Congressman Keith Ellison, the nation’s first-ever Muslim member of Congress, has announced his abrupt resignation. Ellison has been a champion of progressive causes and now intends to run for Attorney General of his state of Minnesota. In an interview with The Guardian newspaper, Ellison said, “I am not looking to climb some career ladder. I don’t give a damn about that. What I care about is how can I help the most people. How can I be maximally effective in defense of people’s economic and social rights, that’s what I care about.”
Protesters confronted Senate Majority leader Mitch McConnell on Saturday while he was leaving a restaurant in Louisville, Kentucky over his support of Trump’s anti-immigrant policies. It was the second time in a week that McConnell had been publicly confronted. The small group that spoke to him asked, “where are the babies,” and chanted “Abolish ICE.”
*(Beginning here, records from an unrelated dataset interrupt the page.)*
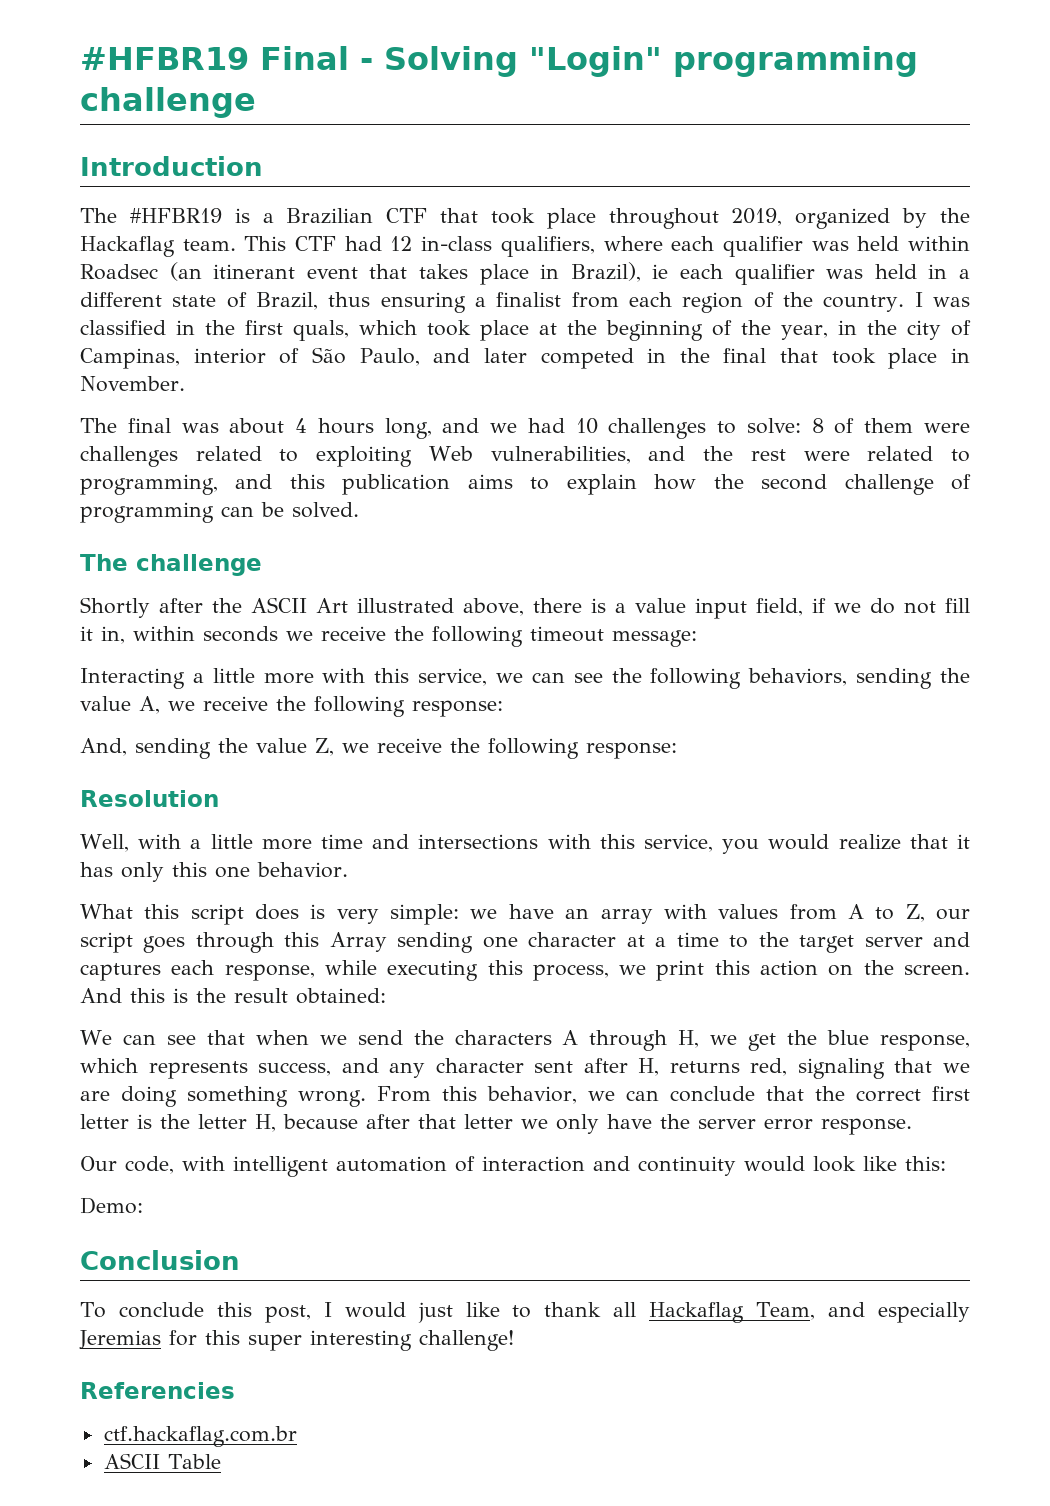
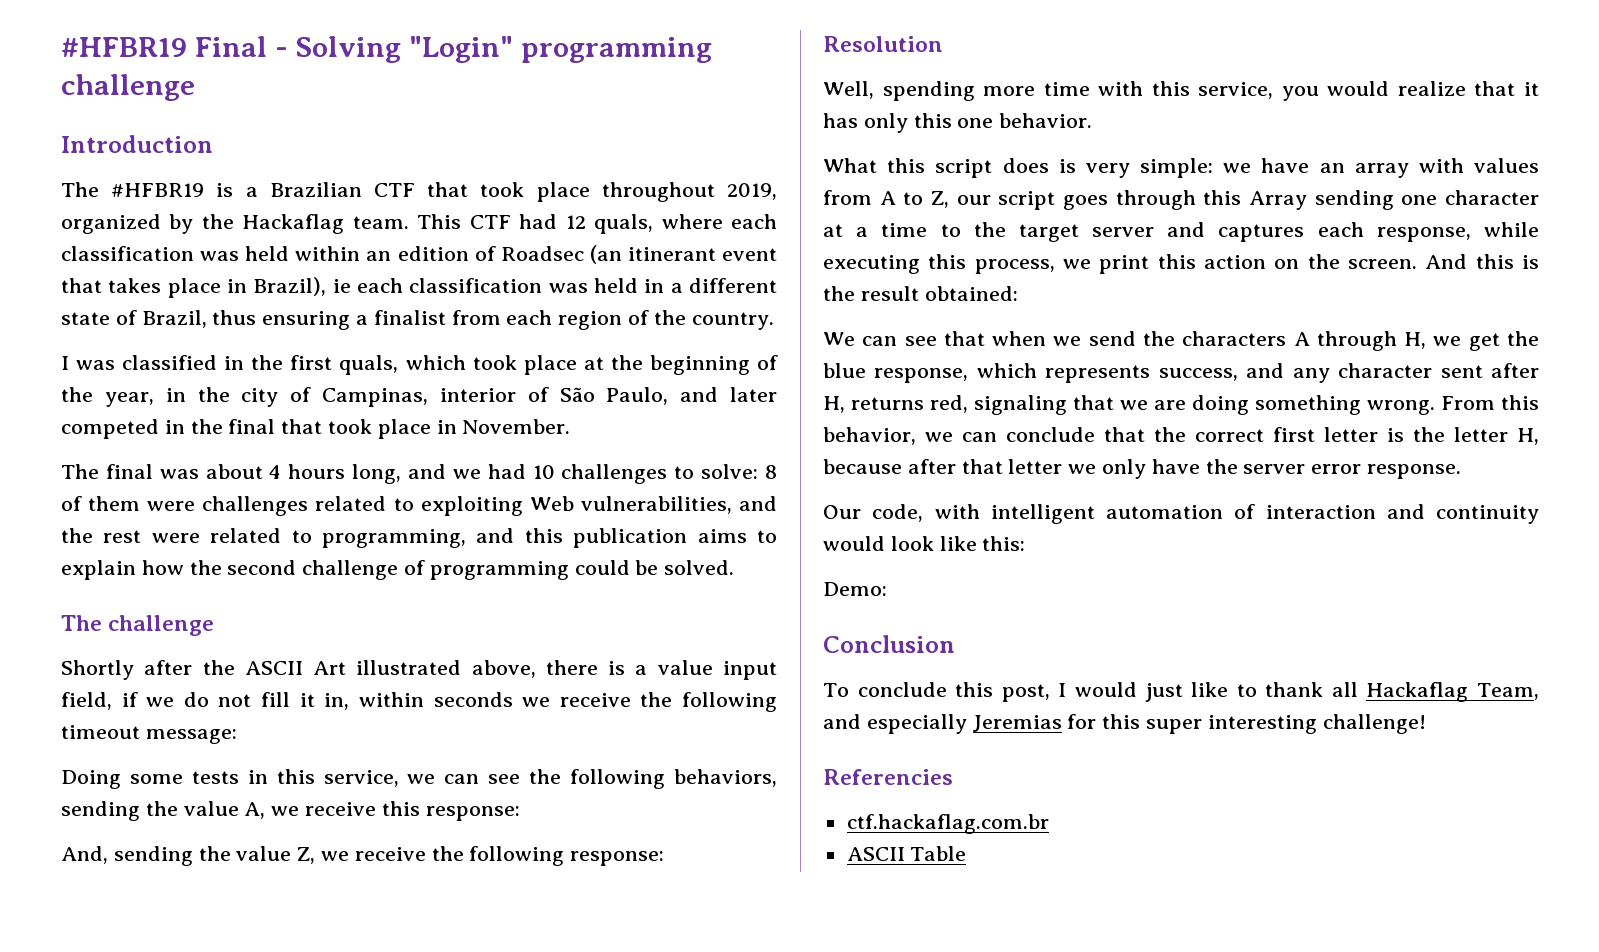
[421,236,595,257] in-class qualifiers, -> [594,214,654,234] quals,
[722,236,803,257] qualifier -> [61,246,194,261] classification
(971, 243) none -> [366,246,496,261] an edition of
[734,264,815,285] qualifier -> [409,278,543,293] classification
(905, 303) none -> (774, 321) //
[221,506,254,517] can -> [574,560,630,575] could
[80,668,366,689] Interacting a little more with -> [61,770,268,789] Doing some tests in
[276,696,405,717] the following -> [381,801,420,816] this
[138,834,539,850] with a little more time and intersections -> [882,81,1090,101] spending more time

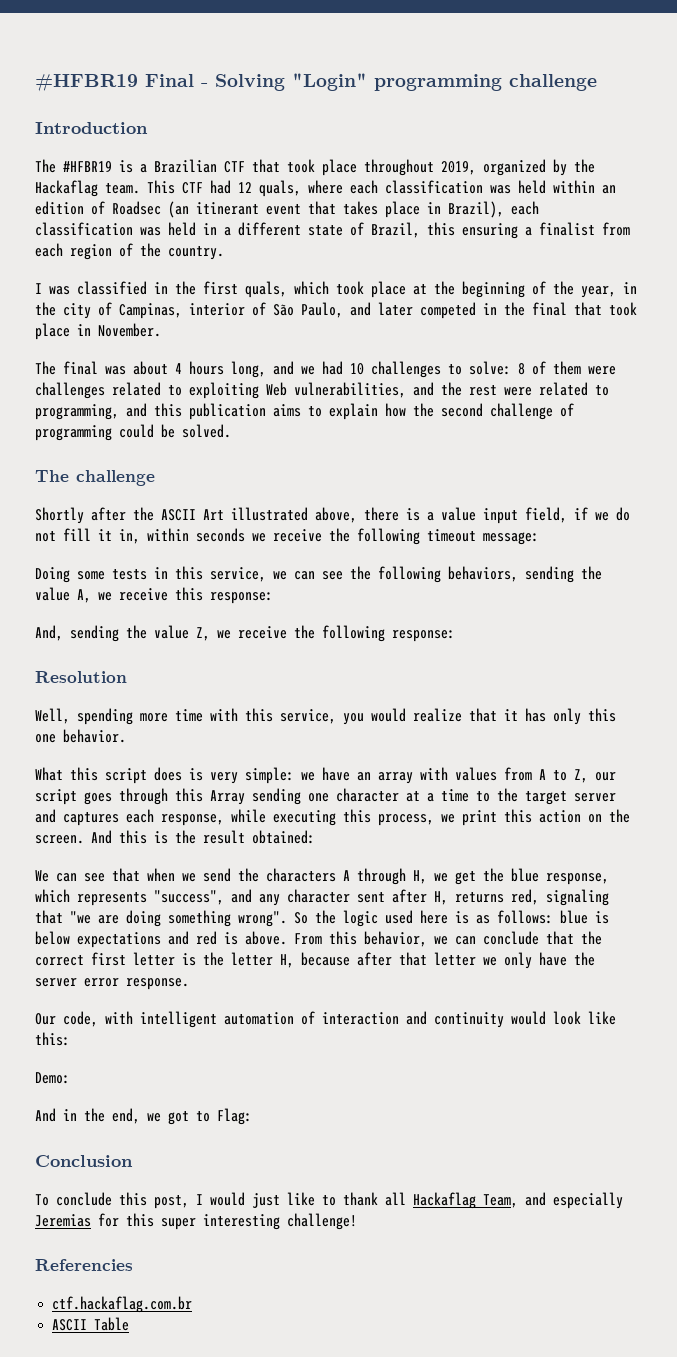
[332,279,351,293] ie -> (504, 209) none
[212,310,257,325] thus -> [427,222,455,236] this
[1158,368,1238,381] success, -> [154,890,224,905] "success",
[1120,400,1148,410] we -> [70,911,91,924] "we
[1367,400,1435,415] wrong. -> [238,910,609,927] [35,931,287,948] wrong". So the logic used here is as follows: blue is below expectations and red is above.
(887, 589) none -> [35,1108,252,1125] // And in the end, we got to Flag:

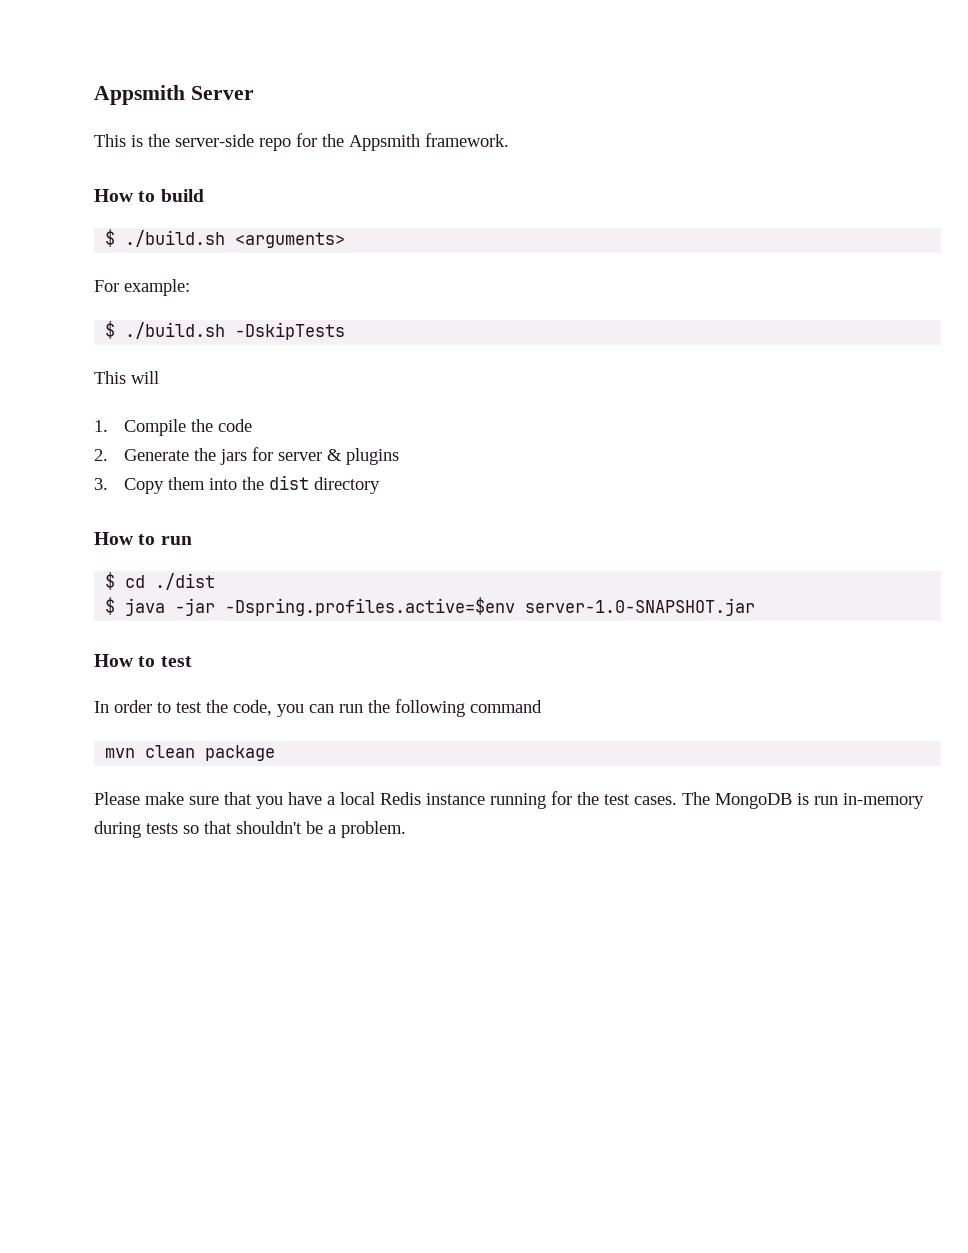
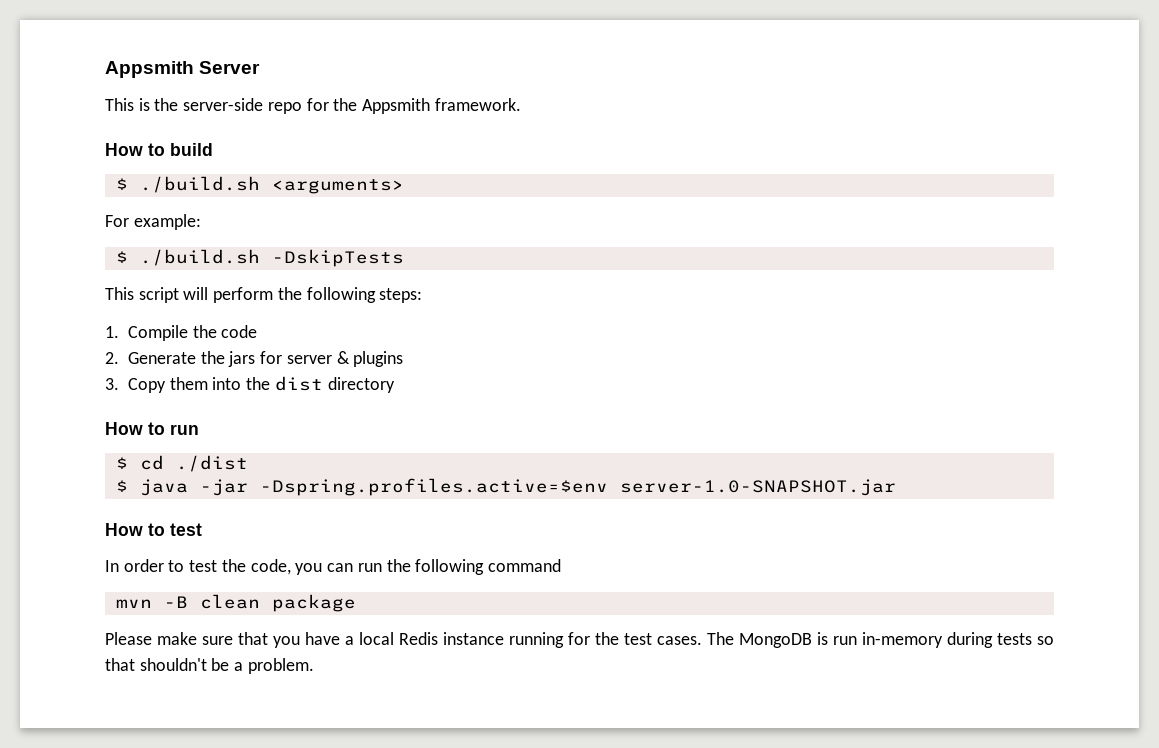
(126, 377) none -> [138,287,179,303] script
(159, 377) none -> [213,287,423,303] perform the following steps:
(136, 753) none -> [163,596,188,608] -B

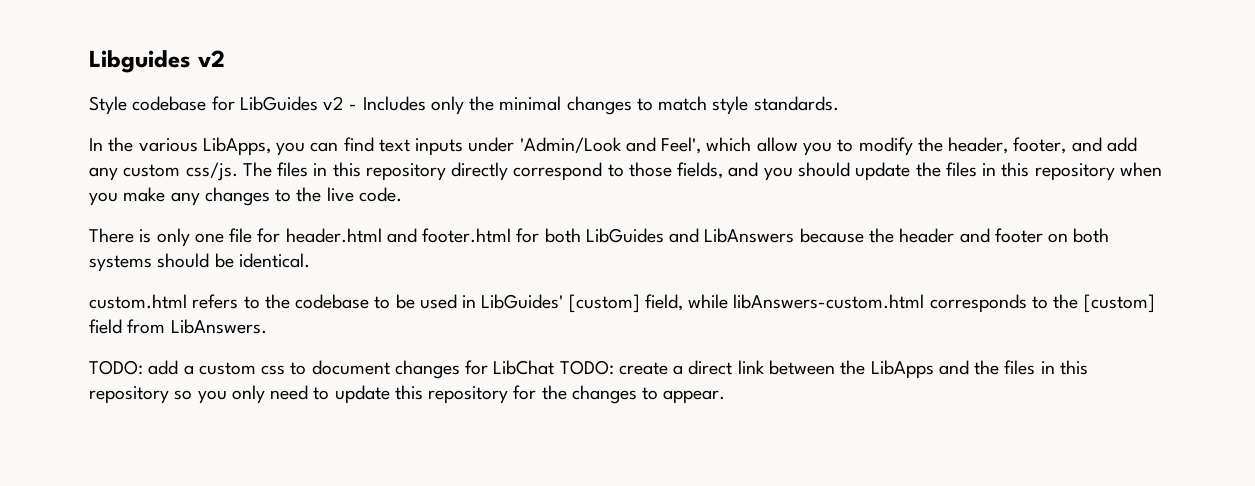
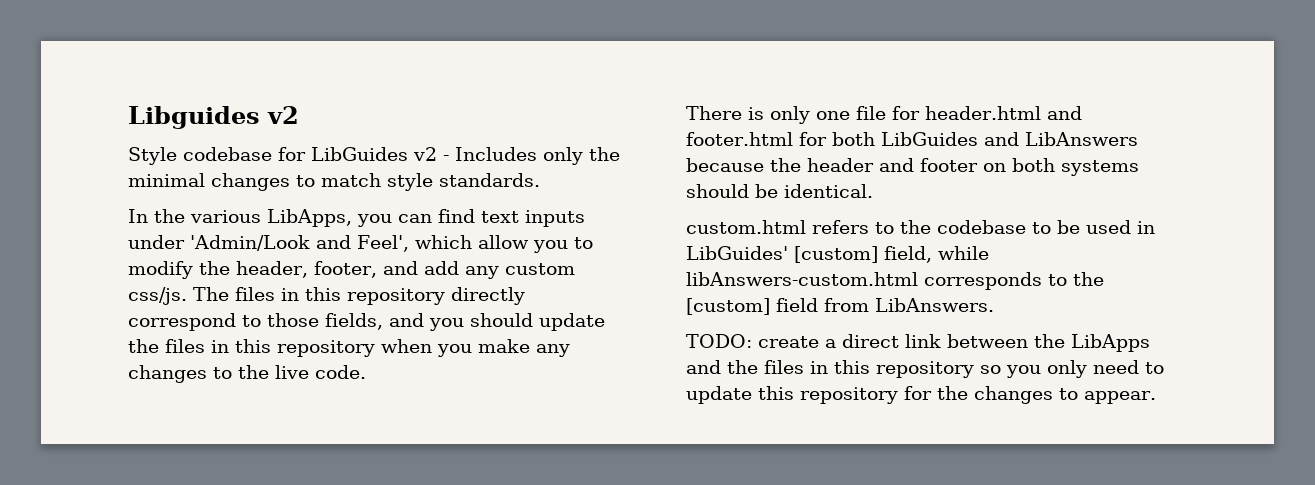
[148,360,614,379] add a custom css to document changes for LibChat TODO: -> (752, 341) none

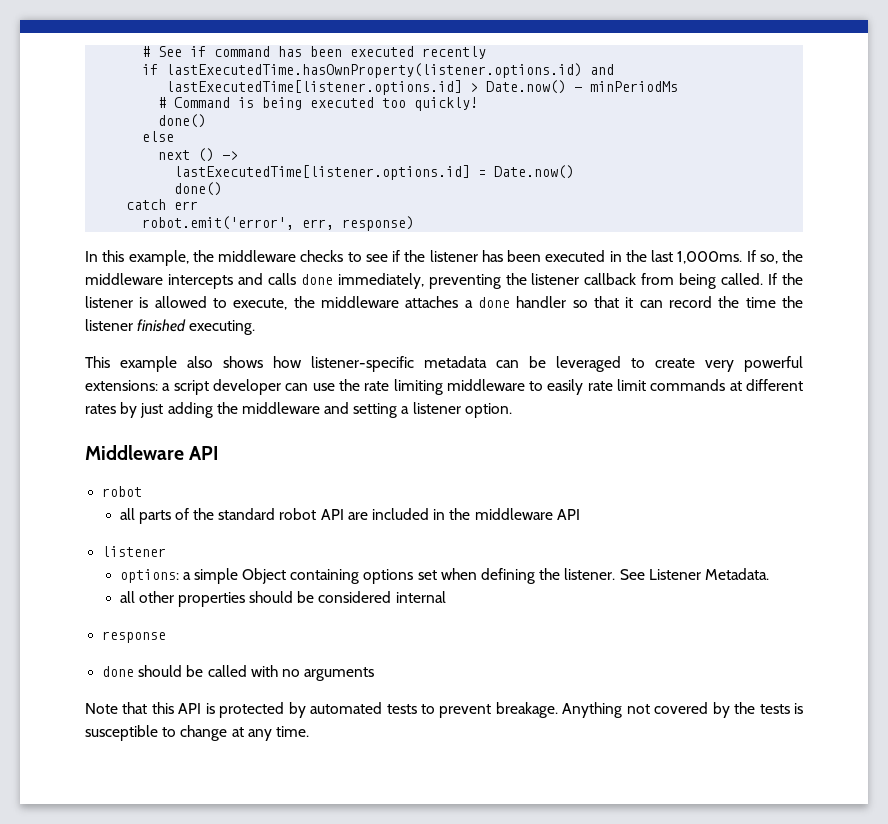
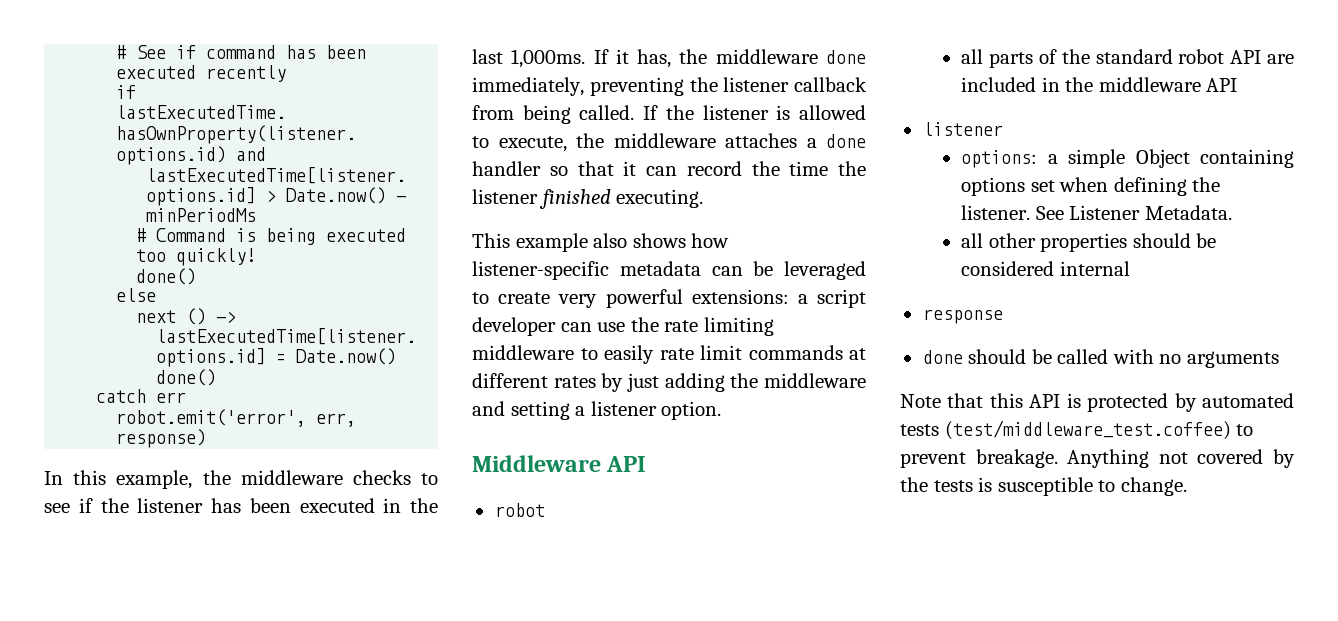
[759,250,803,264] [85,273,296,289] so, the middleware intercepts and calls -> [615,49,818,68] it has, the middleware
(417, 709) none -> [944,420,1231,440] (test/middleware_test.coffee)
[180,725,309,741] change at any time. -> [1120,477,1187,496] change.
Meanwhile in other immigration-related news, a federal court order has forced the Trump administration to release the names of all children under the age of 5 who were taken into custody after being separated from their parents at the border. The names of nearly a hundred such children were released to the ACLU. The deadline to reunite children with their parents is tomorrow but the government’s plan for reunification is so disorganized that it is simply not working. Many reports relate that parents were ordered to sign papers for voluntary deportation in order to receive custody of their children. Many have been deported while their children remain forcibly held in the US.
And finally on Saturday, an event billed as the conservative alternative to the March for Our Rights rally that decried gun proliferation policies, drew only about 50 people in Los Angeles. The pro-gun rally was organized by a student in Malibu and the young attendees walked back and forth across a single city block in LA chanting such things as “gun rights are human rights.”